The potential of decentralised identity in securing multi-cloud IT estates

For decades CIOs owned and managed technology deployment within the secured perimeter of their organisations. Data leaving the perimeter or the need for internal systems to be accessed externally was minimal, and everyone accessed company systems from corporate offices. However, organisations’ continued onset of hybrid and multi-cloud service consumption and APIs to expose internal systems to external organisations challenge the established centralised and perimeter style of identity access management. With the abundant use of cloud services, is there such an organisational cyber-security perimeter anymore where all forms of device, system and employee access can be managed centrally within the perimeter?

The global pandemic further accelerated the growing trend of remote and hybrid work to become a new norm for employees. Which further eroded the ability of CIOs and CISOs to effectively manage the security status of remote workplaces and application access. At the same time, cyber-attacks are continuing to increase. At the recent Microsoft EMEA Analyst Strategy Days 2022 event, it was discussed that in 2021 they analysed 24 trillion threat signals every day and blocked 31 billion identity threats globally. They are tracking 40+ nation-state actors and 140+ threat groups.

As discussed in a recent blog post (i.e.

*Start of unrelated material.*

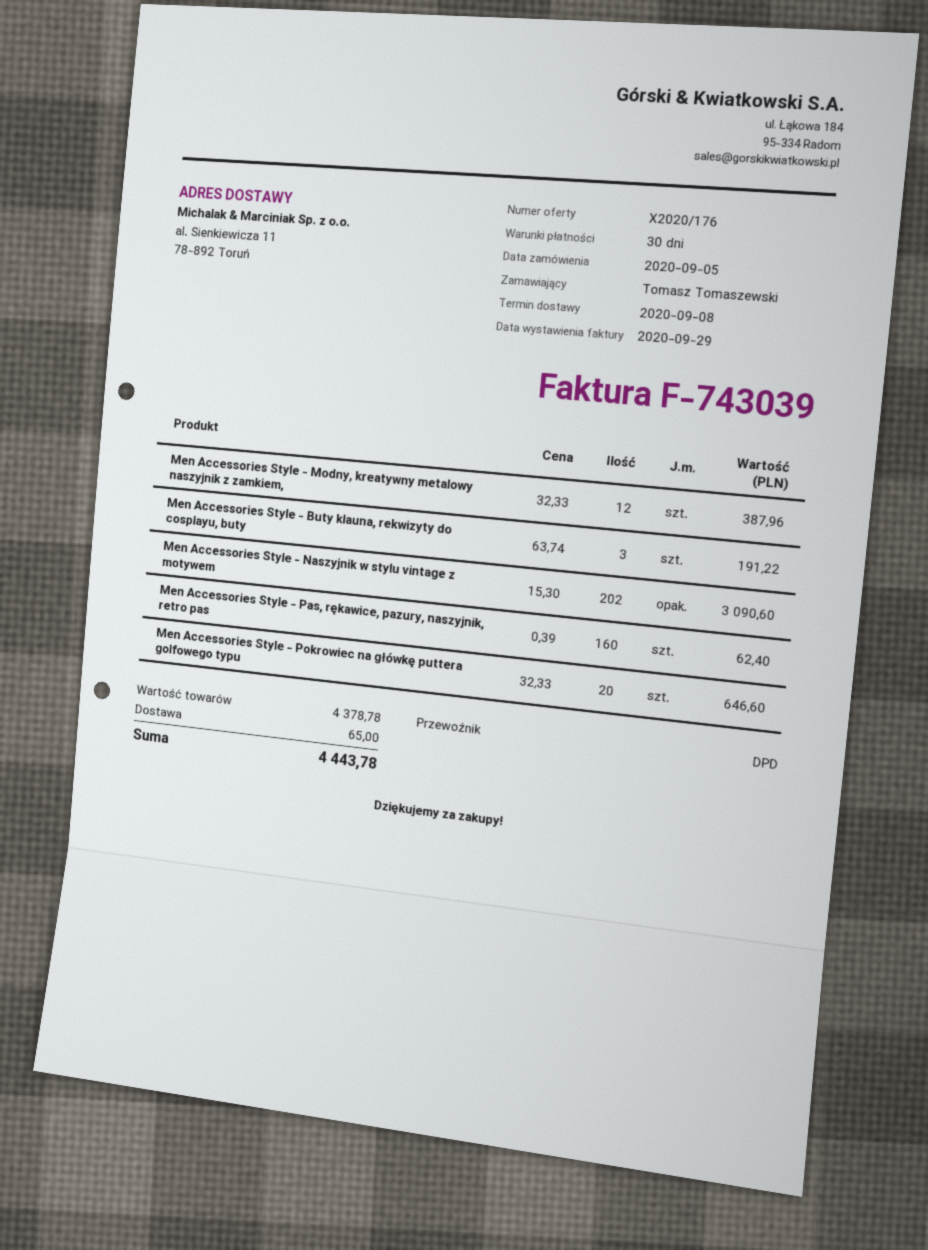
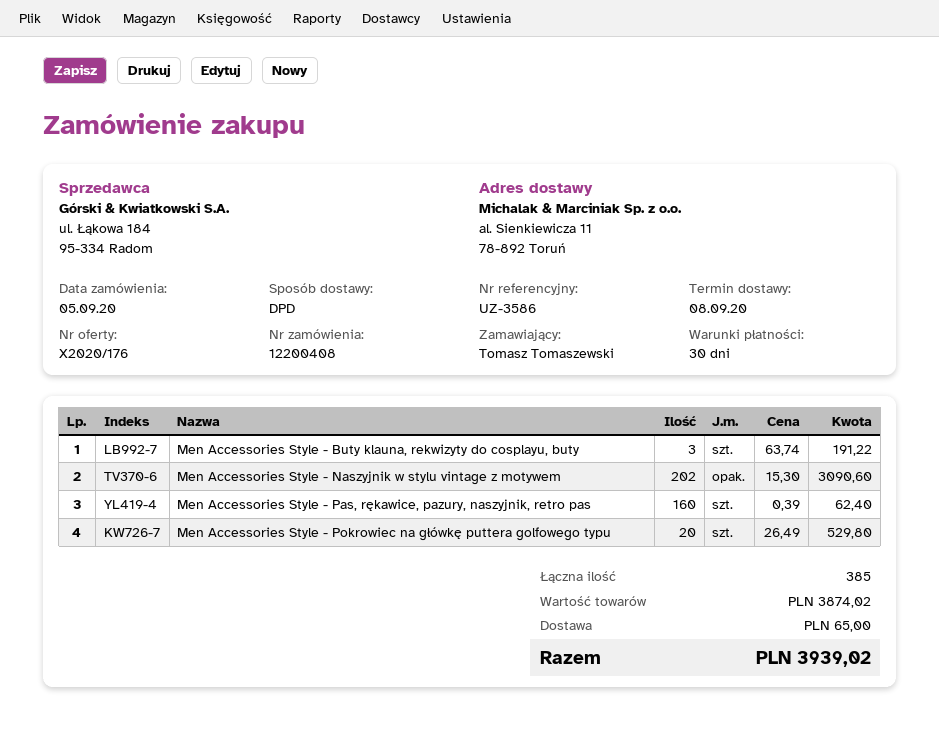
Men Accessories Style - Modny, kreatywny metalowy naszyjnik z zamkiem,: 12 x 32.33 = 387.96 -> none
Men Accessories Style - Pokrowiec na główkę puttera golfowego typu: 20 x 32.33 = 646.60 -> 20 x 26.49 = 529.80
subtotal: 4378.78 -> 3874.02
total: 4443.78 -> 3939.02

From data ownership to sovereignty, how CIOs must consider the impact on cloud service usage), data governance within organisations is growing ever more complex. From per-country laws regarding data sovereignty to an organisation’s ability to authenticate data provenance through data lineage and ownership. This mesh of complexity is challenging how CIOs and CISOs securely manage the data their organisations use and the identity of those accessing it (in conjunction with other cyber-security topics). This fragmentation of the cyber-security perimeter has seen growth in organisations considering a zero-trust security model. This is a perimeter less approach to cyber-security where trust is never implied or implicit and must always be verified, using a minimum level of permissions, to achieve trust with an employee or devices/systems.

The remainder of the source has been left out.